Where is the compassion of a government that claims to care for workers, yet designs legislation that punishes them for being hurt? Where is the Minister for icare, Sophie Cotsis, who once promised dignity but now defends cruelty as reform? She can't even answer correspondence.
It is betrayal, not only of a whistleblower, but of every injured worker who believed their pain would be met with care, not calculation.
The Cost of Silence
Psychological injury is not weakness. It is the price of service often paid by those who put their bodies, minds, and integrity on the line for others. When a government treats them as disposable, it betrays the very foundation of public trust.
Chris McCann’s voice in this video is not just a warning, it is a mirror.
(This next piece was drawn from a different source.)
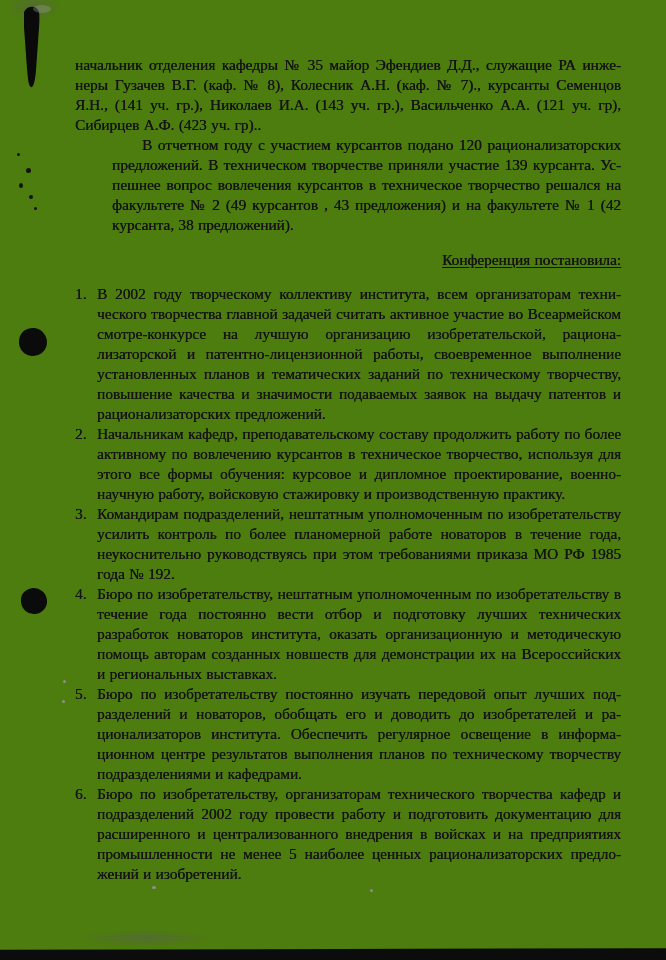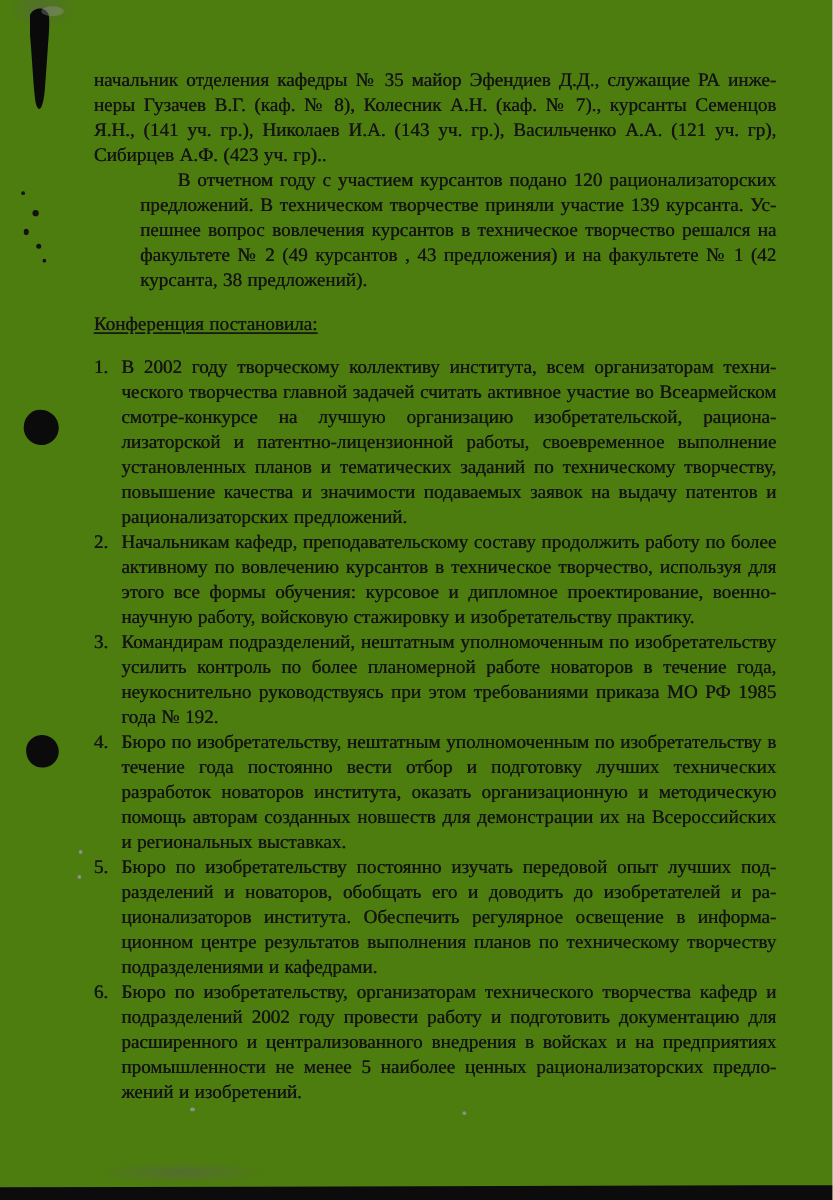"Конференция постановила:" .heading { text-align: left -> right }
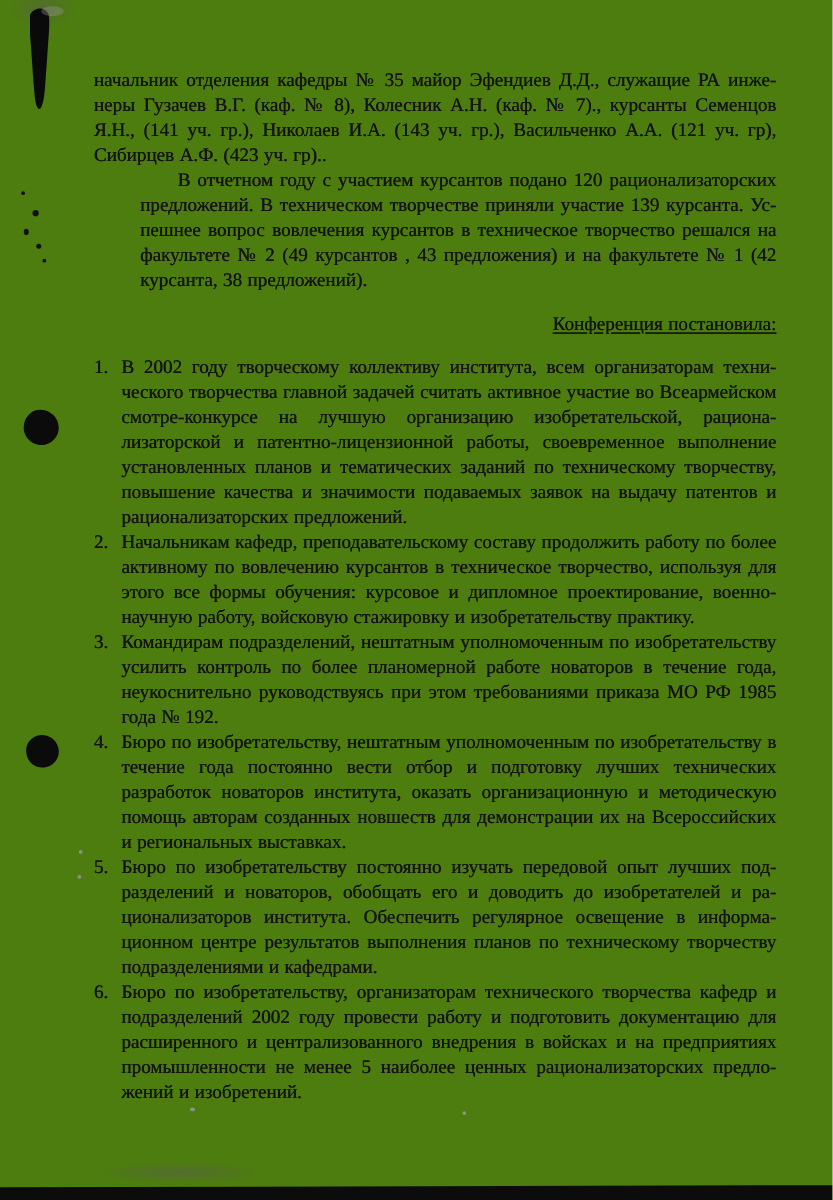"Начальникам кафедр, преподавательскому" span.rtext { text: изобретательству -> производственную }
It shows us what happens when truth-tellers are used and discarded, when systems designed to care are hijacked by the logic of profit, and when political convenience is valued above human decency.
We Want Better
We want better from our politicians. This conduct by Mookhey is unacceptable. This is not a debating competition, it is about lives. About the people who built this state, who trusted the promise that if they were hurt, they would be cared for.
That promise has been broken. And there is a growing cohort who have watched this betrayal and conduct of this 'campaign' with horror. They will never forget. Never.